Our DFT calculations were done using the Vienna Ab initio Simulation Package (VASP)61. The spin-polarized PBE exchange-correlation functional62 and projector augmented wave method63 were adopted for structure relaxation; the HSE06 method for the electronic structures and magnetic order64. The spin–orbit coupling (SOC) effect is not considered because the influence of SOC on band structure is negligible for CrS2, as shown in Supplementary Fig. 19, which is also consistent with a previous study33. The 2D MX2 layer was placed in the x–y plane. Periodic boundary condition was applied in all three directions. A vacuum space of at least 20 Å was applied along the z-direction to avoid the interaction between two periodic images. The cutoff energy was set to 400 eV. The Monkhorst-Pack k-point mesh65 was set to 15 × 11 × 1 for 1T′-MX2 primitive unit and 1 × √3 × 1 supercell of 2H/1T phase to keep cell k-point sampling spacing <0.04 Å−1 along with the supercell reciprocal vectors in the x–y plane. Atomic positions and lattice constants were fully relaxed until the total energy difference and forces were less than 104 eV and 0.005 eV Å−1, respectively. A higher convergence criterion for total energy, 106 eV, was adopted to perform self-consistent calculations and obtain electronic structures. The initial magnetic moment of a magnetic M atom was set to a high value (e.g., 5 μB for Cr) to ensure the automatic relaxation in DFT calculations could lead to the proper magnetic states.

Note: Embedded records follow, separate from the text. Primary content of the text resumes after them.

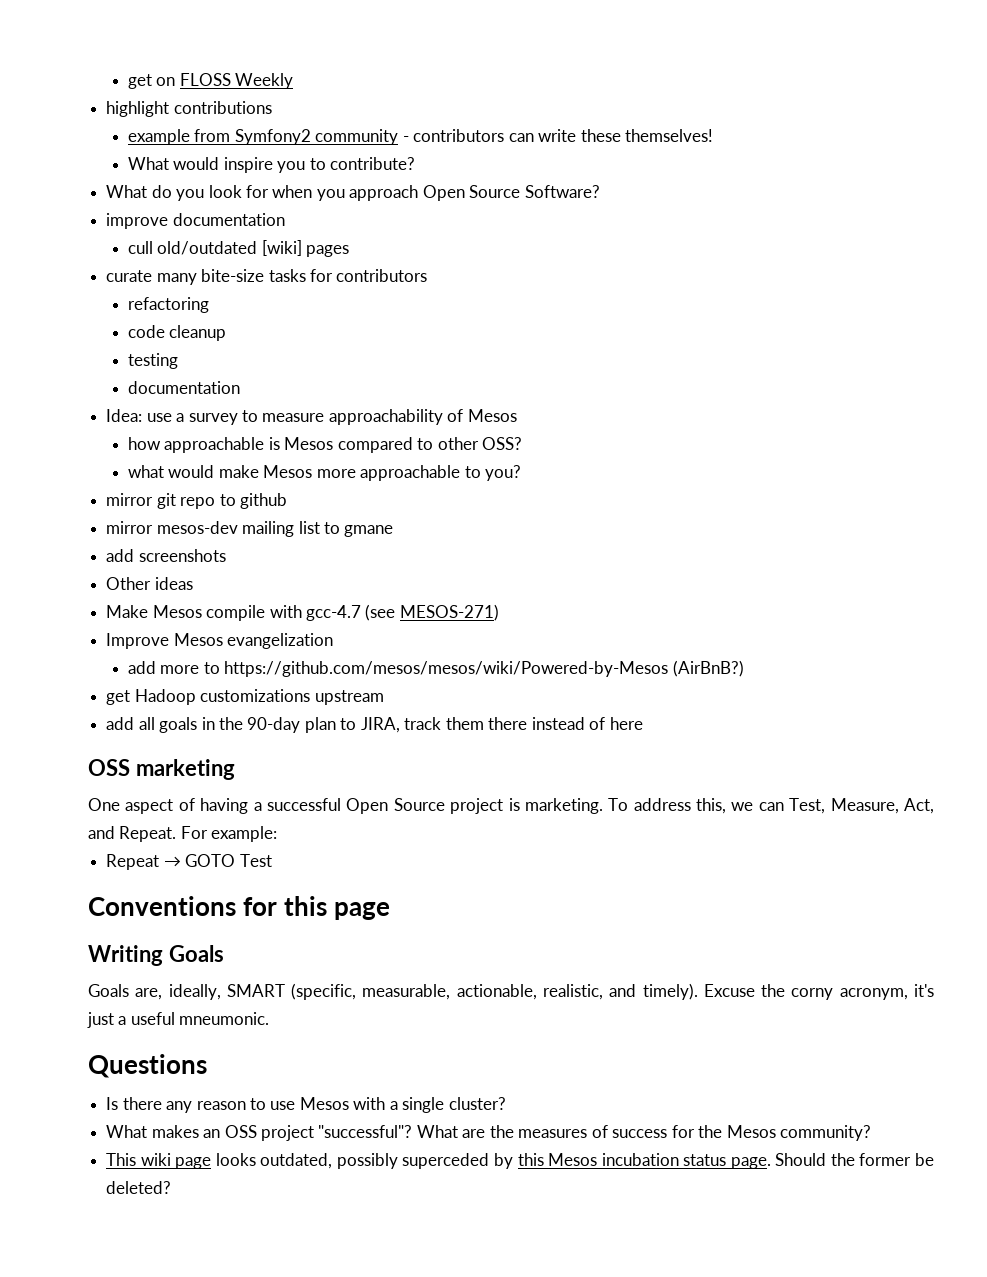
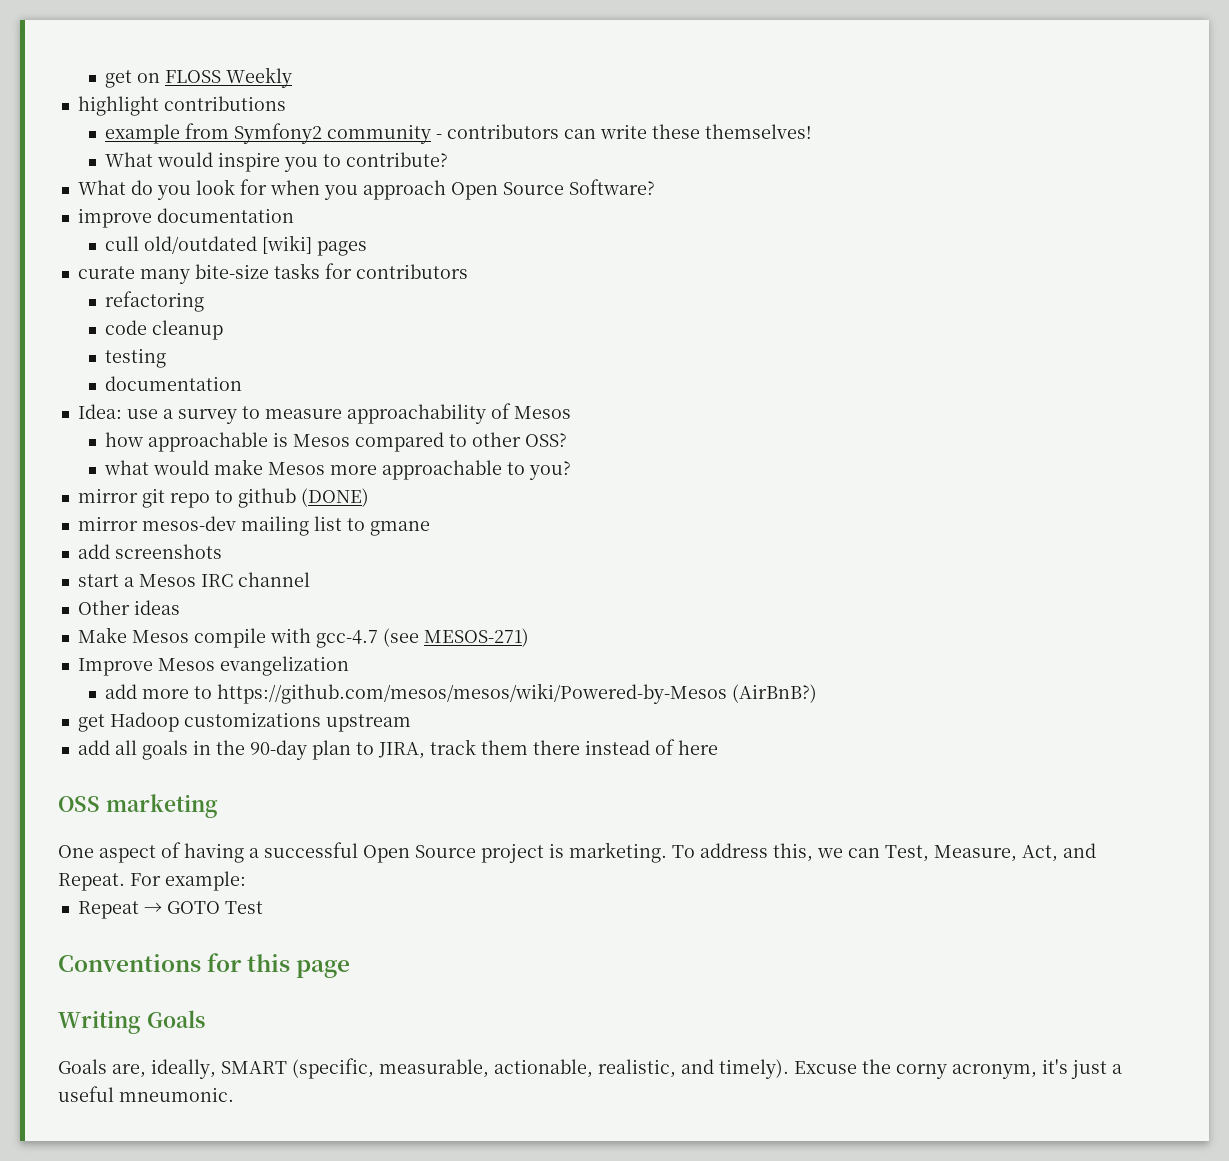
(287, 501) none -> [300,488,369,507] (DONE)
(226, 555) none -> [77,572,310,587] // start a Mesos IRC channel
[88,1054,207,1078] [106,1097,506,1113] [106,1125,871,1141] [106,1153,935,1169] [106,1181,172,1194] // Questions // Is there any reason to use Mesos with a single cluster? // What makes an OSS project "successful"? What are the measures of success for the Mesos community? // This wiki page looks outdated, possibly superceded by this Mesos incubation status page. Should the former be deleted? -> (234, 1094) none

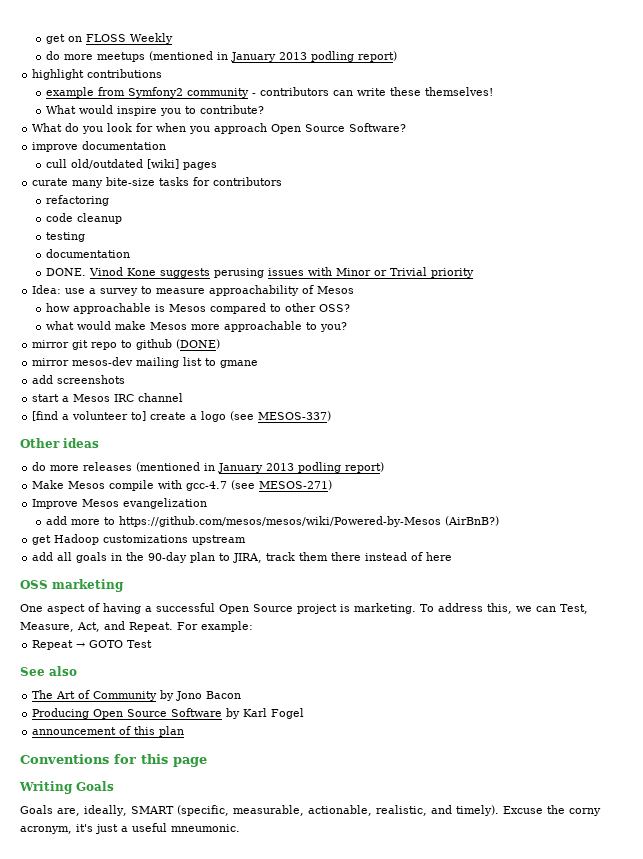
(293, 77) none -> [46,51,398,62] // do more meetups (mentioned in January 2013 podling report)
(243, 383) none -> [46,267,475,278] // DONE. Vinod Kone suggests perusing issues with Minor or Trivial priority
[77,600,180,615] Other ideas -> [32,411,332,422] [20,438,99,448] [32,462,385,473] [find a volunteer to] create a logo (see MESOS-337) // Other ideas // do more releases (mentioned in January 2013 podling report)
(263, 907) none -> [20,666,77,676] [32,690,242,701] [32,708,305,719] [32,726,185,737] // See also // The Art of Community by Jono Bacon // Producing Open Source Software by Karl Fogel // announcement of this plan

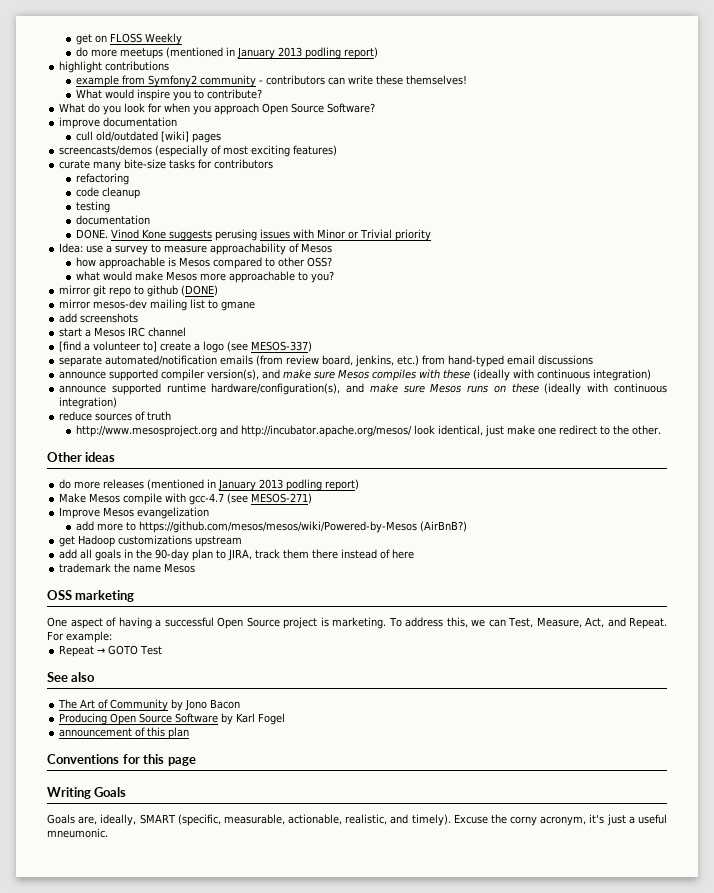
(218, 166) none -> [59,145,338,157] // screencasts/demos (especially of most exciting features)
(332, 416) none -> [59,355,594,367] [59,369,652,381] [59,383,667,395] [59,397,118,409] [59,411,172,421] [76,425,662,437] // separate automated/notification emails (from review board, jenkins, etc.) from hand-typed email discussions // announce supported compiler version(s), and make sure Mesos compiles with these (ideally with continuous integration) // announce supported runtime hardware/configuration(s), and make sure Mesos runs on these (ideally with continuous integration) // reduce sources of truth // http://www.mesosproject.org and http://incubator.apache.org/mesos/ look identical, just make one redirect to the other.
(453, 556) none -> [59,563,196,573] // trademark the name Mesos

The value of the in-plane uniaxial strain along the y-direction is defined as εy = (b − b0)/b0 × 100%, where b and b0 are the in-plane lattice constants of the strained and unstrained 1T′ monolayers, respectively. Cl-NEB calculations66 were performed to estimate phase transition barriers of 2H–1T′ and 1T–1T′ transitions. The maximum residual forces of NEB calculations are <0.01 eV Å−1. Since NEB calculation cannot describe the magnetic order reversion process of 1T (AFM)–1T′ (FM) transition, we first calculated the NM 1T–1T′ transition process to approximate reaction coordinates. Then self-consistent calculation was performed on each coordinate with AFM and FM magnetic order. The magnetic order with lower total energy at each coordinate is adopted to approximately describe the energy barrier between 1T-AFM and 1T′-FM phases.

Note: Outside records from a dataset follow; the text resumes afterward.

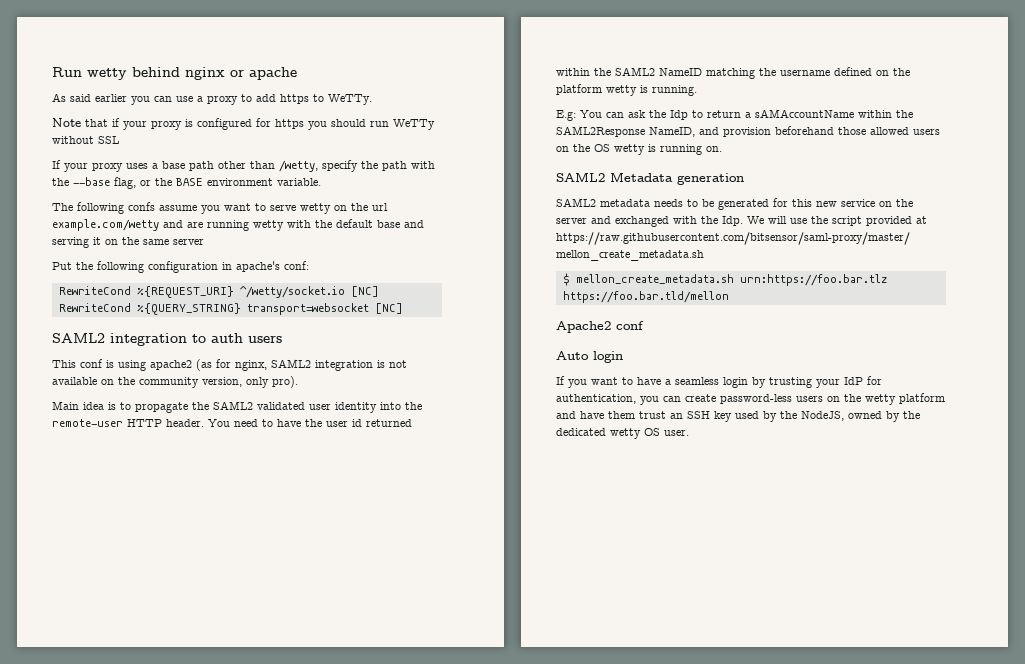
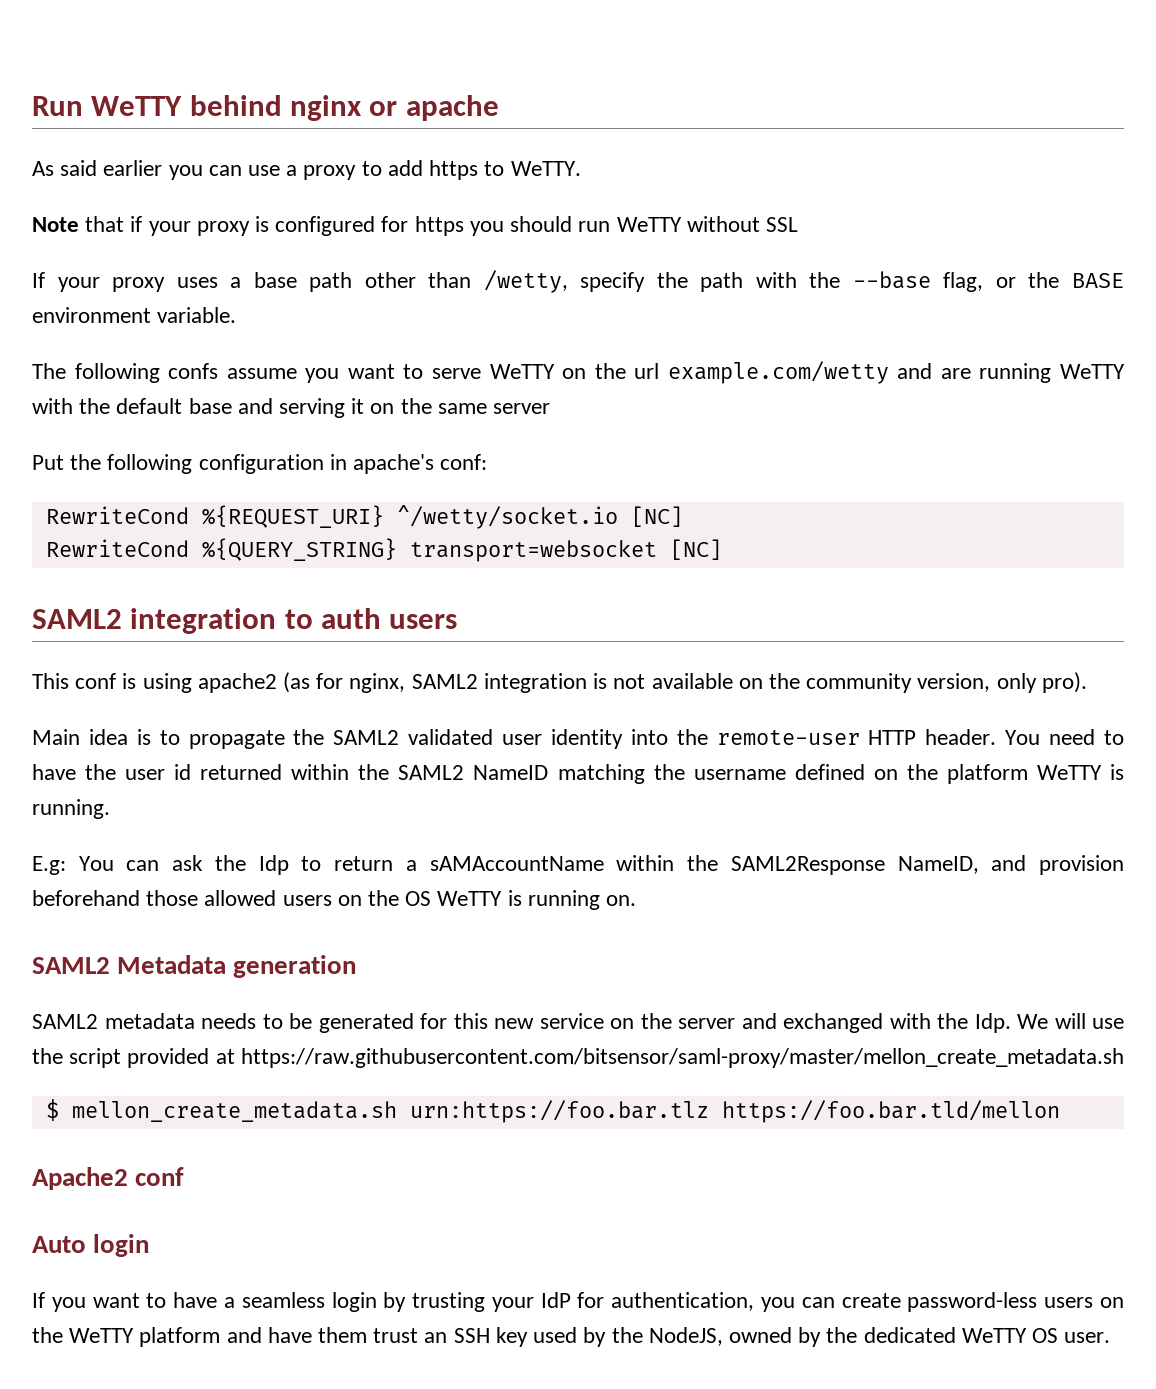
[87,68,127,80] wetty -> [91,96,183,116] WeTTY
[328,94,372,105] WeTTy. -> [510,161,581,176] WeTTY.
[393,119,435,130] WeTTy -> [616,217,682,232] WeTTY
[300,203,331,214] wetty -> [489,364,555,379] WeTTY
[253,220,284,231] wetty -> [1060,364,1125,379] WeTTY
[606,85,637,96] wetty -> [1036,765,1102,780] WeTTY
[614,144,645,155] wetty -> [437,891,503,906] WeTTY
[865,394,896,405] wetty -> [69,1328,135,1343] WeTTY
[610,428,641,439] wetty -> [961,1328,1027,1343] WeTTY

HSE06 and GGA + U examination

The PBE and HSE06 calculations show similar total energy order among the different phases (zero strain) of CrS2 (Table 1), which is consistent with previous studies31,33,67. Thus, we adopted PBE functional to relax the crystal structure and adopted HSE06 for electronic structure calculations. We also tested the GGA + U method for CrS2 (Supplementary Note 13). We did not adopt this method in this work for two reasons. First, the relative energy of 2H, 1T, and 1T′ phase with Ueff changing from 0 to 3.5 eV are shown in Supplementary Fig. 20a. The Ueff value significantly affects the stability (total energy difference) of the three phases. The 2H is the ground phase when Ueff < 1, but it will be the most unstable phase when Ueff > 1. Since many previous works concluded that 2H should be the ground state of CrS230,32,67, the Ueff value should be smaller than 1. Second, the band structure of 1T′ with Ueff = 0.5 was calculated in Supplementary Fig. 20b. It shows a metal character, which is opposite to recent experimental results where the 1T′ phase has very low carrier mobility33. In contrast, for PBE and HSE06 calculations, our results show consistency for both phase stability and electronic structures with available experiments and other simulation works (Supplementary Note 14). Thus, these two functionals were adopted in this work.